DATA LISTING START

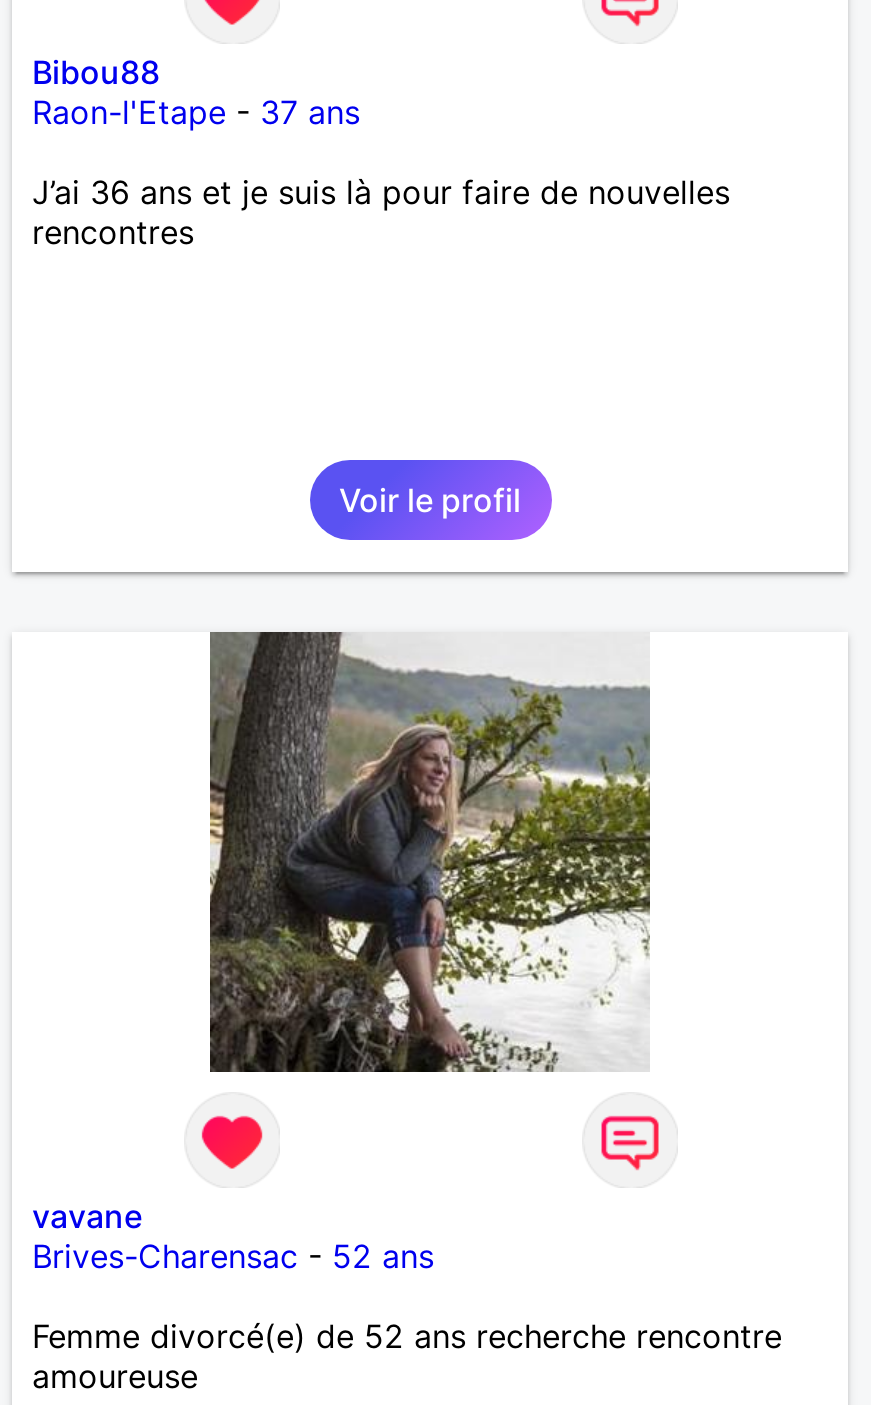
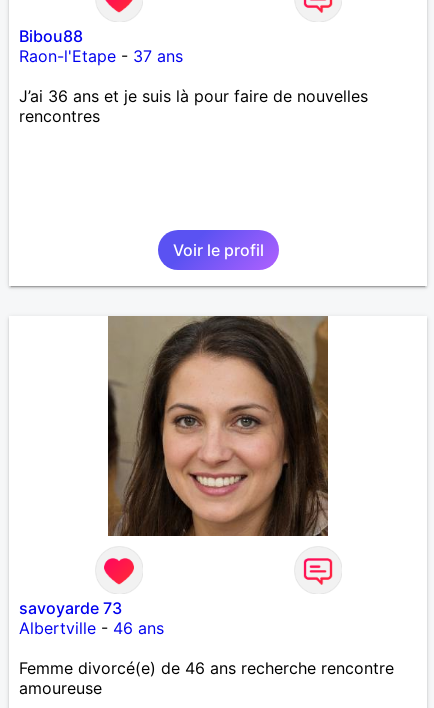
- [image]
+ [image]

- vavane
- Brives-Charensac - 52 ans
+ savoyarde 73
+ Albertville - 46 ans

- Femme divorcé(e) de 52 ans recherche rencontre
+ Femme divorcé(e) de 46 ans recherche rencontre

DATA LISTING END
DATA LISTING START

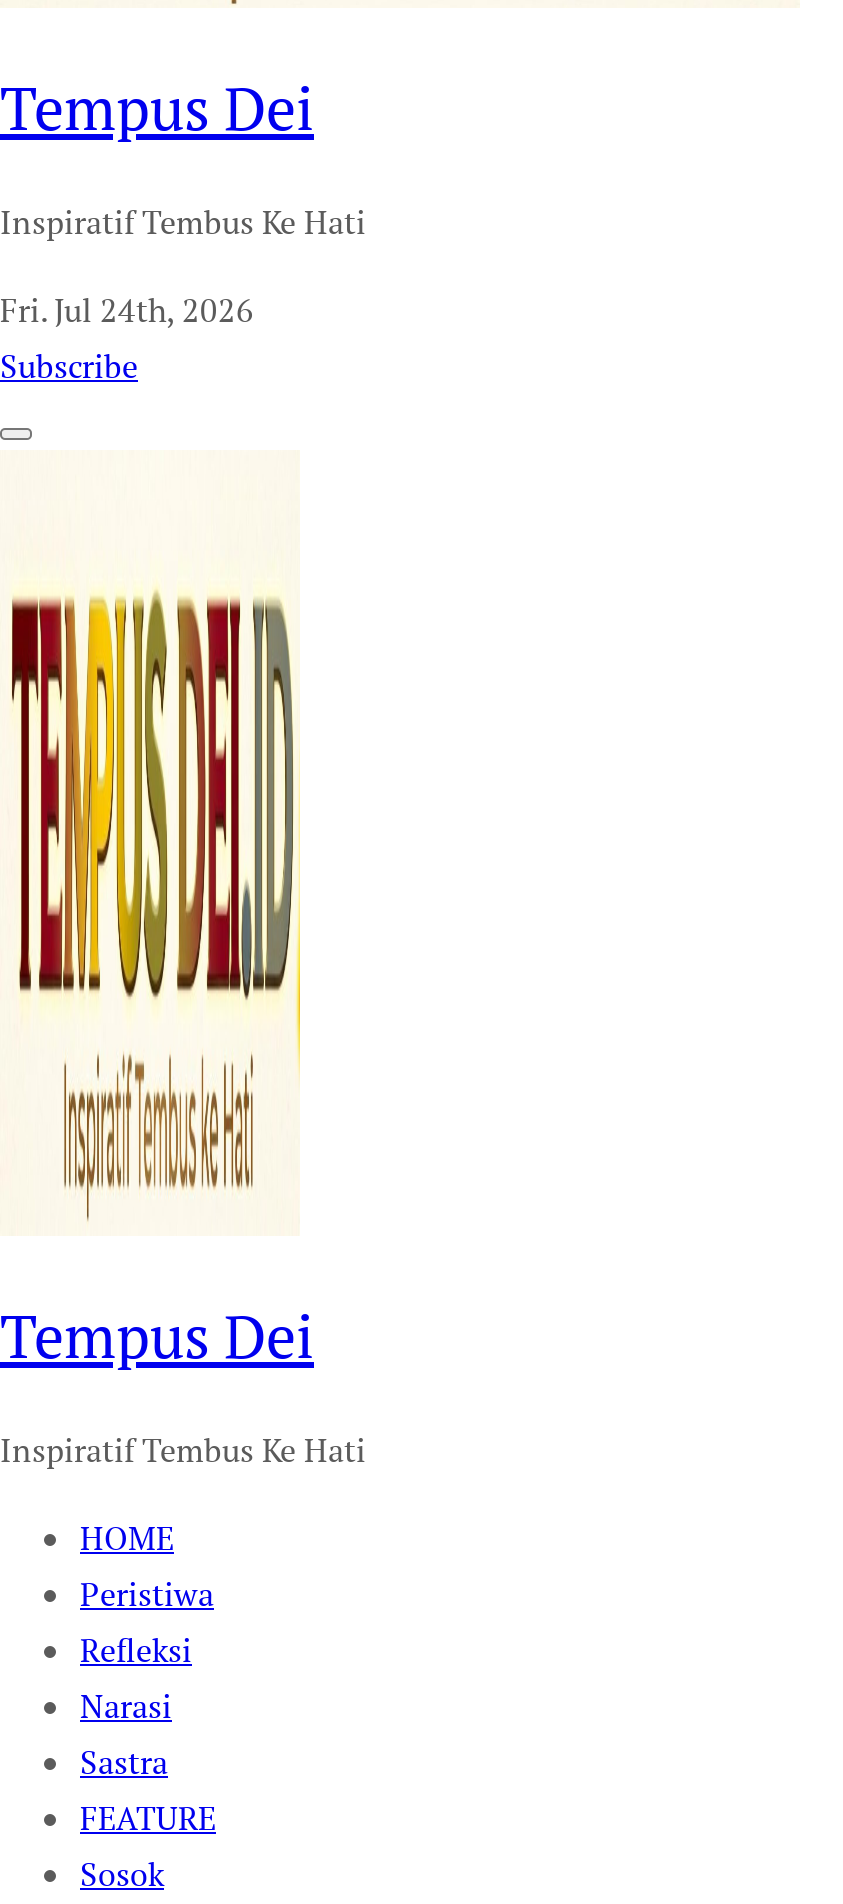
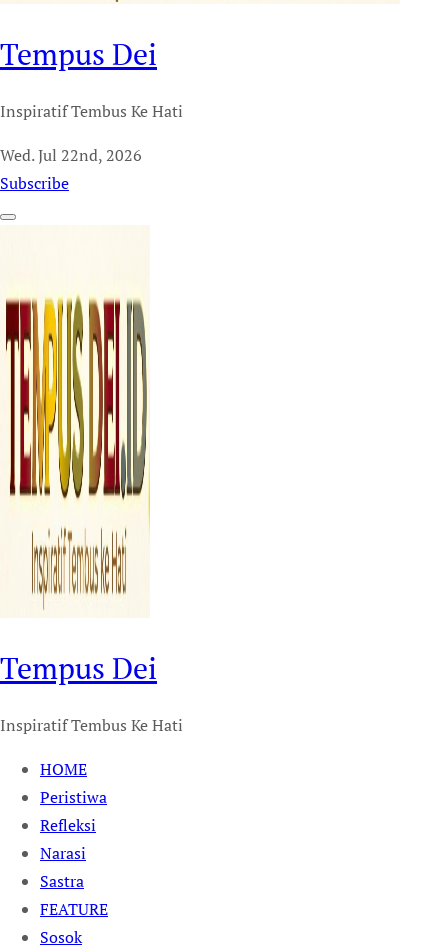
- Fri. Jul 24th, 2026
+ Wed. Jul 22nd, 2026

DATA LISTING END
DATA LISTING START

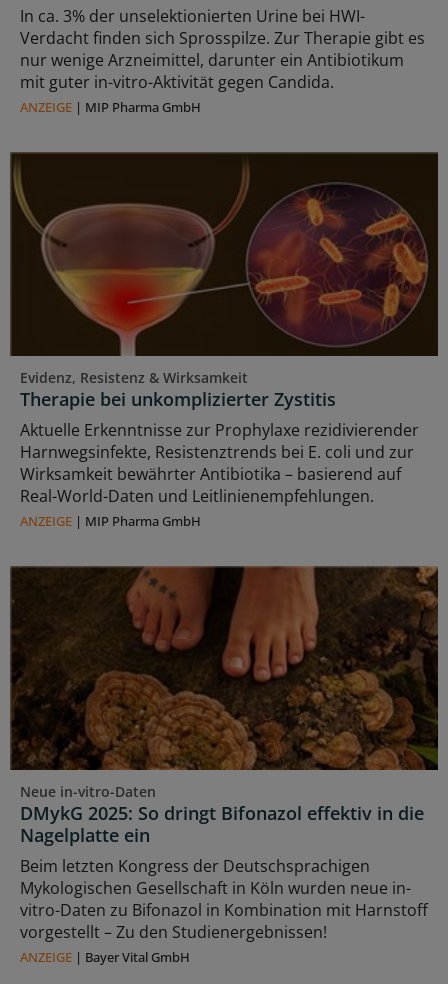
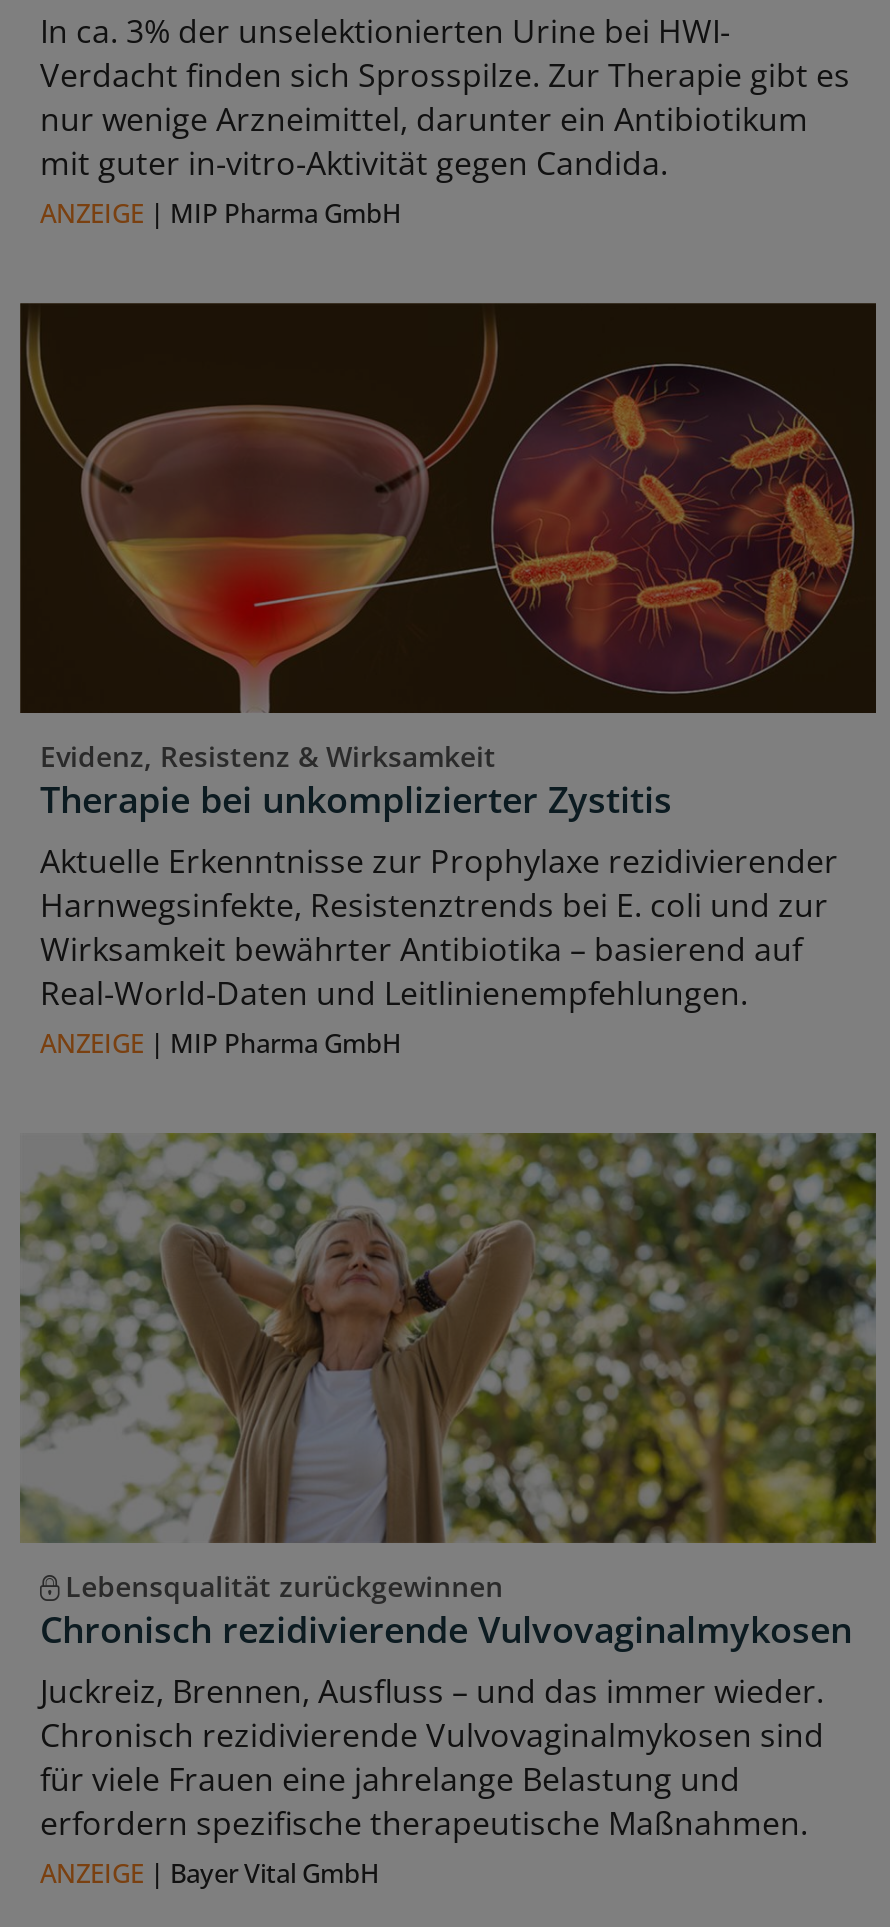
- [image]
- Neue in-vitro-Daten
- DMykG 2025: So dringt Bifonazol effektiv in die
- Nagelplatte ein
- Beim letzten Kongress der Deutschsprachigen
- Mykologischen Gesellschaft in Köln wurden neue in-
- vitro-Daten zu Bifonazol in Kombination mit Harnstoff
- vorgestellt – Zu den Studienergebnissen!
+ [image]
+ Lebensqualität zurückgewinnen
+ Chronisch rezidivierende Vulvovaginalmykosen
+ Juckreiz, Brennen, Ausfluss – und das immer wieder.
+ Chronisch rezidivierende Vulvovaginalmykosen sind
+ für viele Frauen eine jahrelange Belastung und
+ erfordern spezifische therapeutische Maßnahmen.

DATA LISTING END

* _WHAT TO DO_: Search the data for the string "recherche" and copy each line where it appears.

* _ANSWER AREA_:
- Femme divorcé(e) de 52 ans recherche rencontre
+ Femme divorcé(e) de 46 ans recherche rencontre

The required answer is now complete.